Records drawn from a dataset:
%%

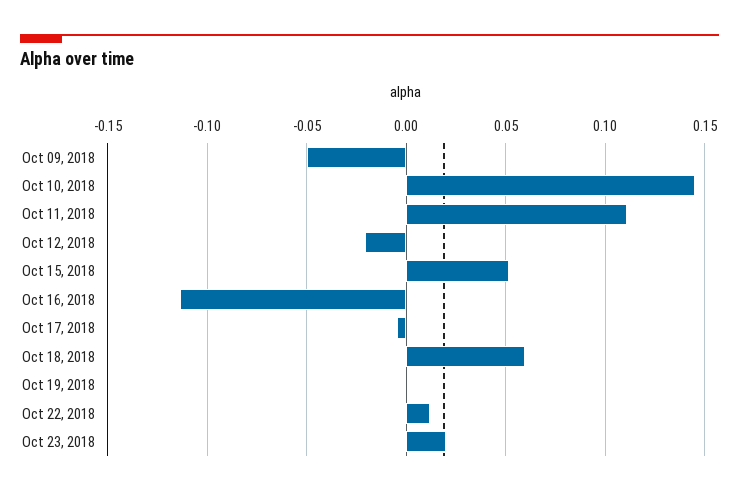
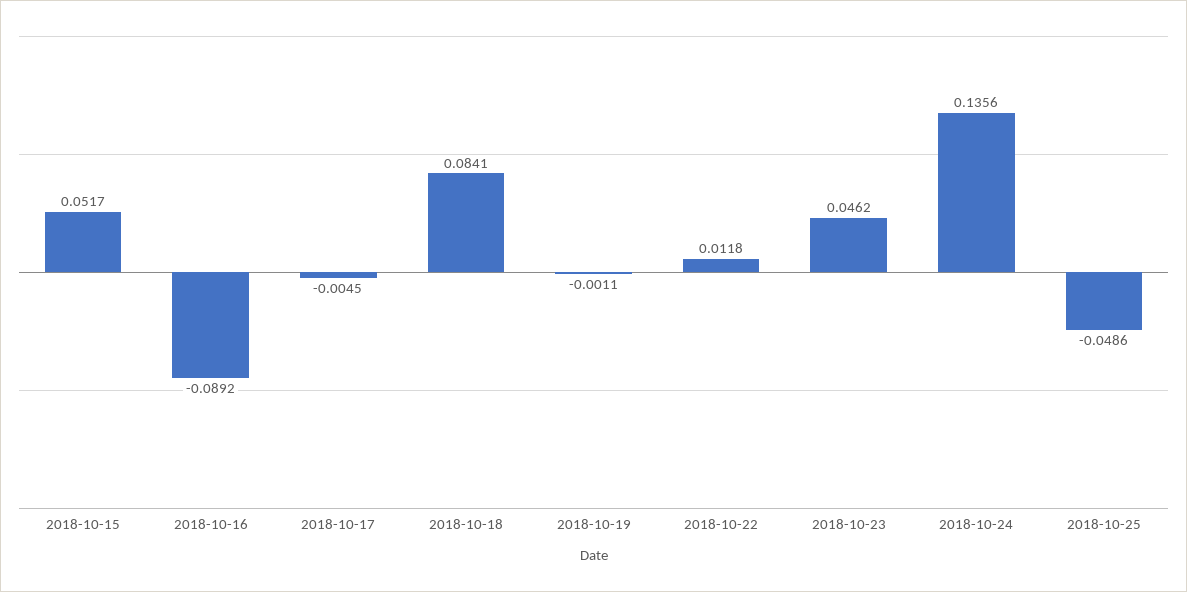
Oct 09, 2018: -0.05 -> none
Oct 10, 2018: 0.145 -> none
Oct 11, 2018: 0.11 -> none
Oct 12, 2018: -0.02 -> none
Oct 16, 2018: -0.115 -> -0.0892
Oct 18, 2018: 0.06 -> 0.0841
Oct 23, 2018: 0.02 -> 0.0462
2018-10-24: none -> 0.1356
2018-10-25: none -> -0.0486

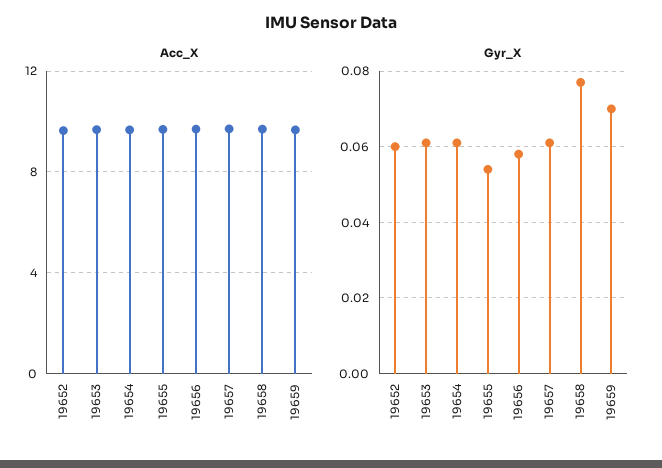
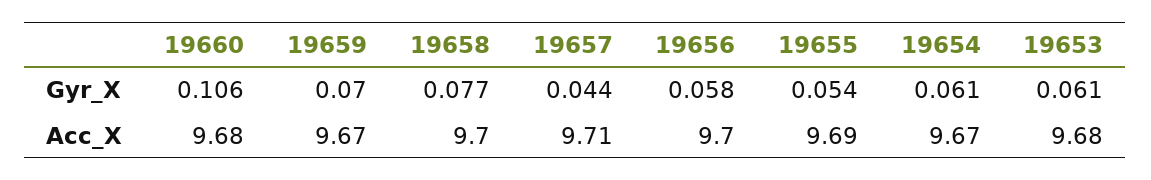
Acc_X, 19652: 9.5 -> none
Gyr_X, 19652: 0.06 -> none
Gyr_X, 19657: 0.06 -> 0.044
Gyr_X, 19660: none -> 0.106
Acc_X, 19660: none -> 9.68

%%

PROBLEM DETAILS: Could you repeat all of the entries exactly, without the pictures?

FINAL ANSWER:
Oct 09, 2018: -0.05 -> none
Oct 10, 2018: 0.145 -> none
Oct 11, 2018: 0.11 -> none
Oct 12, 2018: -0.02 -> none
Oct 16, 2018: -0.115 -> -0.0892
Oct 18, 2018: 0.06 -> 0.0841
Oct 23, 2018: 0.02 -> 0.0462
2018-10-24: none -> 0.1356
2018-10-25: none -> -0.0486

Acc_X, 19652: 9.5 -> none
Gyr_X, 19652: 0.06 -> none
Gyr_X, 19657: 0.06 -> 0.044
Gyr_X, 19660: none -> 0.106
Acc_X, 19660: none -> 9.68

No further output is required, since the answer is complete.